- [Task to complete] Below are entries. Reproduce exactly the lines between the line holding "margin-left: none ->" and the line holding "Печать НД с", inclusive, and only those.

*** Opening Supplied material ***

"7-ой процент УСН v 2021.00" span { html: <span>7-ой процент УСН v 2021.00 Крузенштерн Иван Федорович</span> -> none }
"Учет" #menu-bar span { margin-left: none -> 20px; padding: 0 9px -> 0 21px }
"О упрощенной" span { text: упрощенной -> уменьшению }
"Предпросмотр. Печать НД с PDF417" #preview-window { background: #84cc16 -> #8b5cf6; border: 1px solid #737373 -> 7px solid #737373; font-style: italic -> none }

*** Closing Supplied material ***
*** Opening Supplied material ***

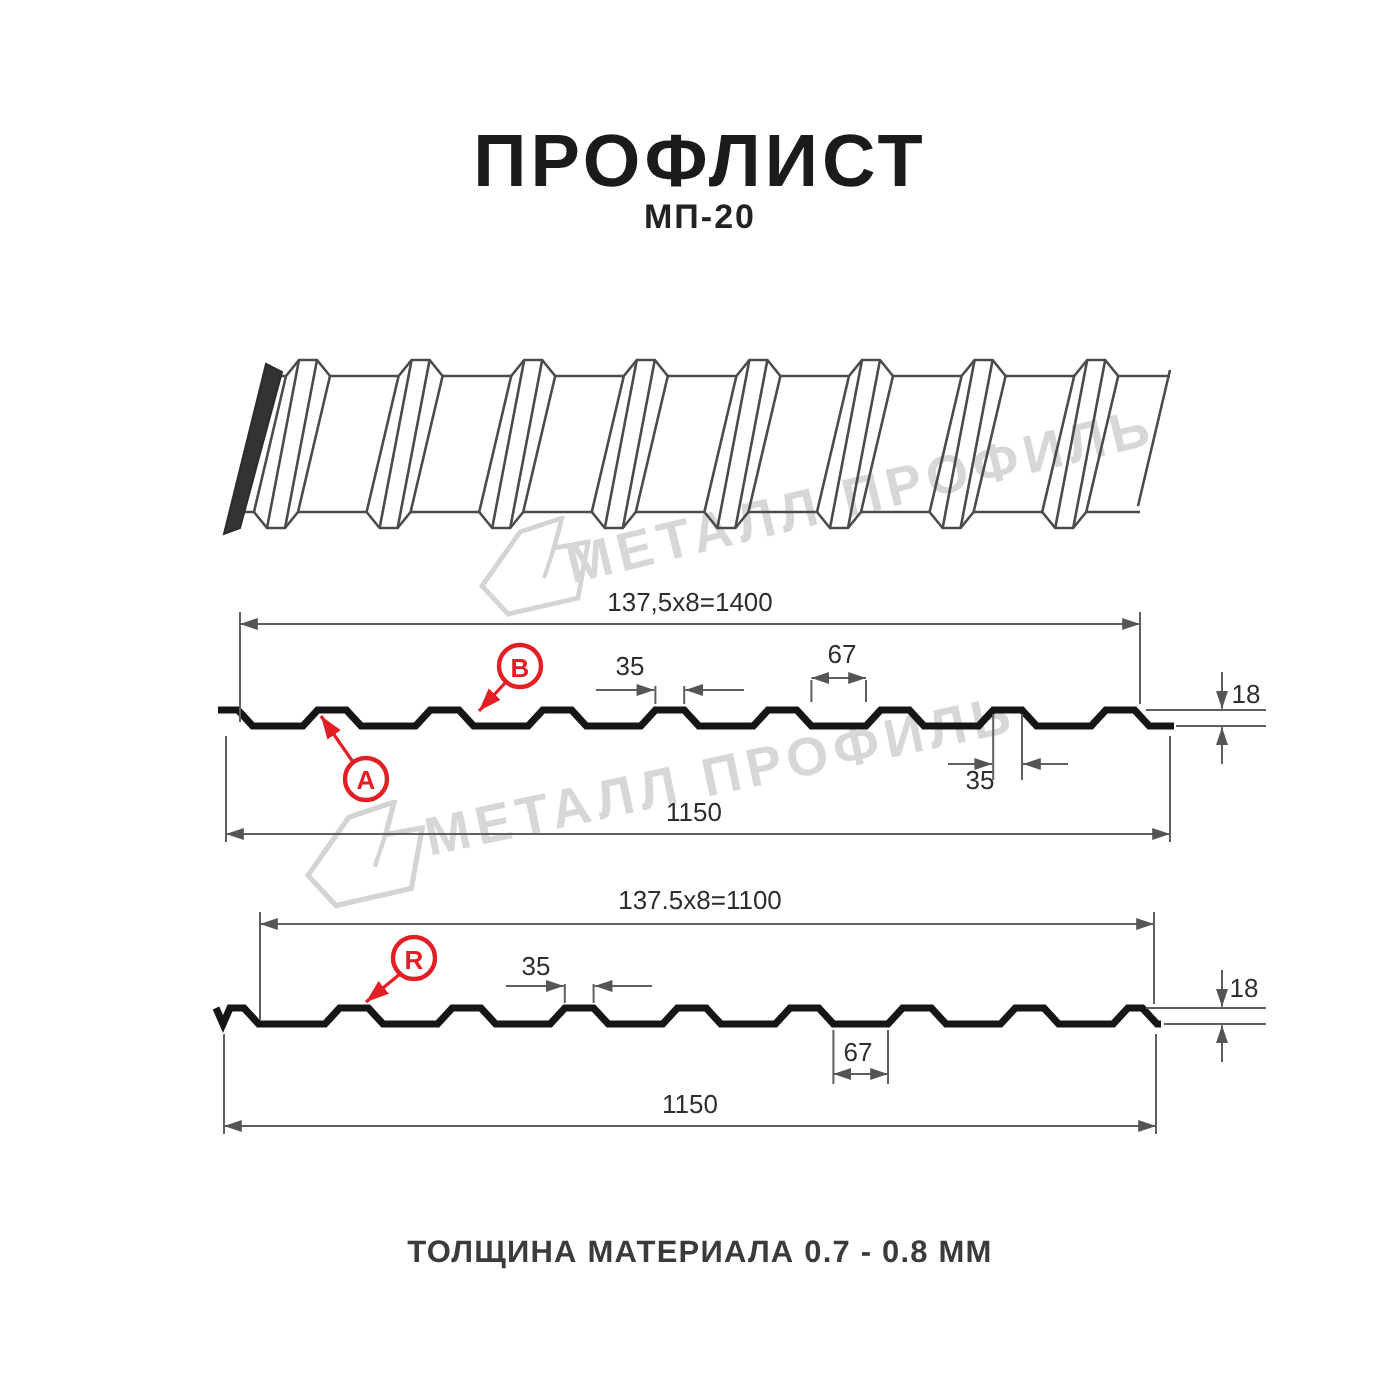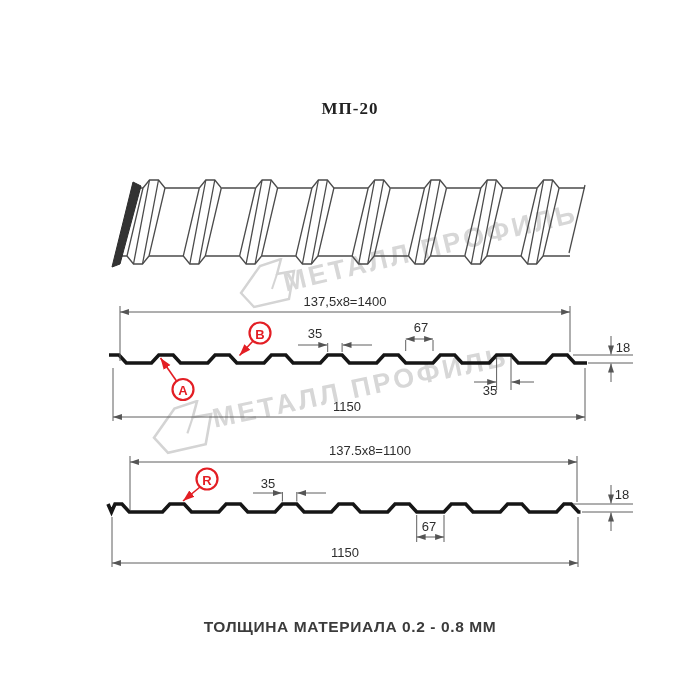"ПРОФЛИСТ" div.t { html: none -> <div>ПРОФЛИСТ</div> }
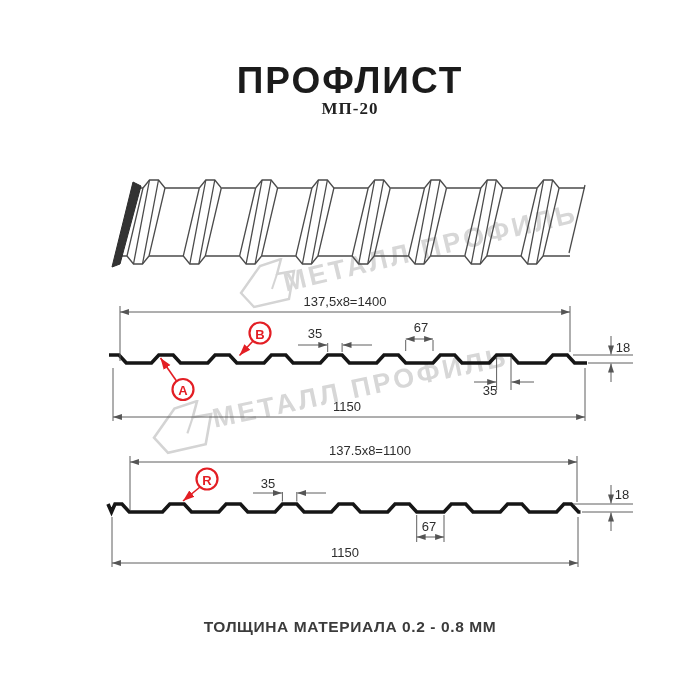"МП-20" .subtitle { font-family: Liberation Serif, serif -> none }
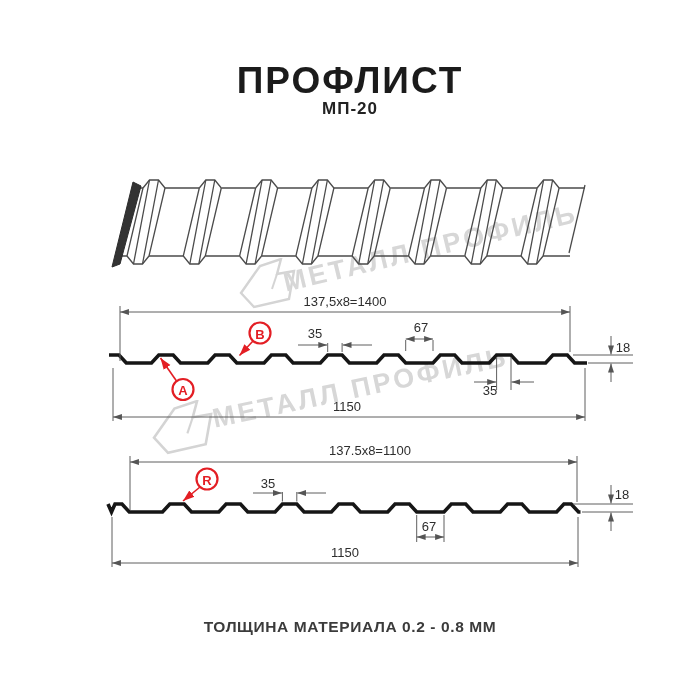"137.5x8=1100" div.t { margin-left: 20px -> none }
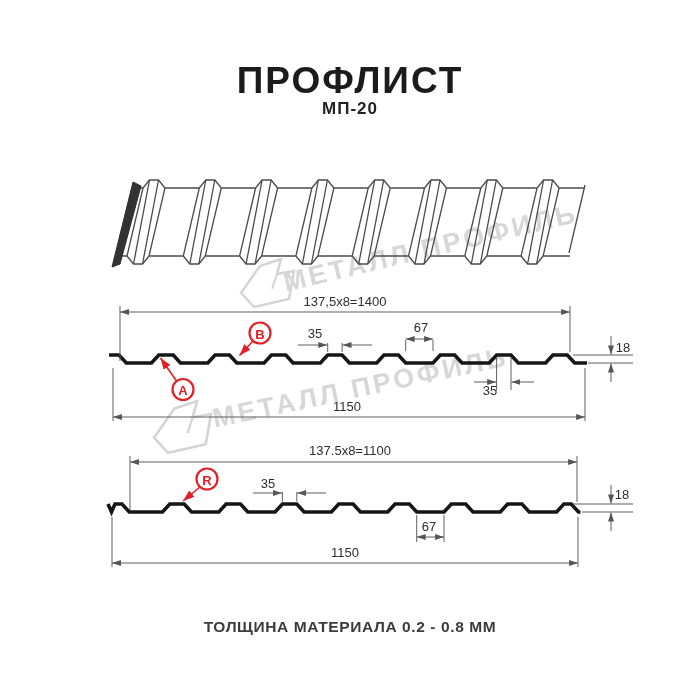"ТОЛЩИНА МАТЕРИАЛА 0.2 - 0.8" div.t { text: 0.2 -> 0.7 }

*** Closing Supplied material ***

- [Response for this exercise]
"Учет" #menu-bar span { margin-left: none -> 20px; padding: 0 9px -> 0 21px }
"О упрощенной" span { text: упрощенной -> уменьшению }
"Предпросмотр. Печать НД с PDF417" #preview-window { background: #84cc16 -> #8b5cf6; border: 1px solid #737373 -> 7px solid #737373; font-style: italic -> none }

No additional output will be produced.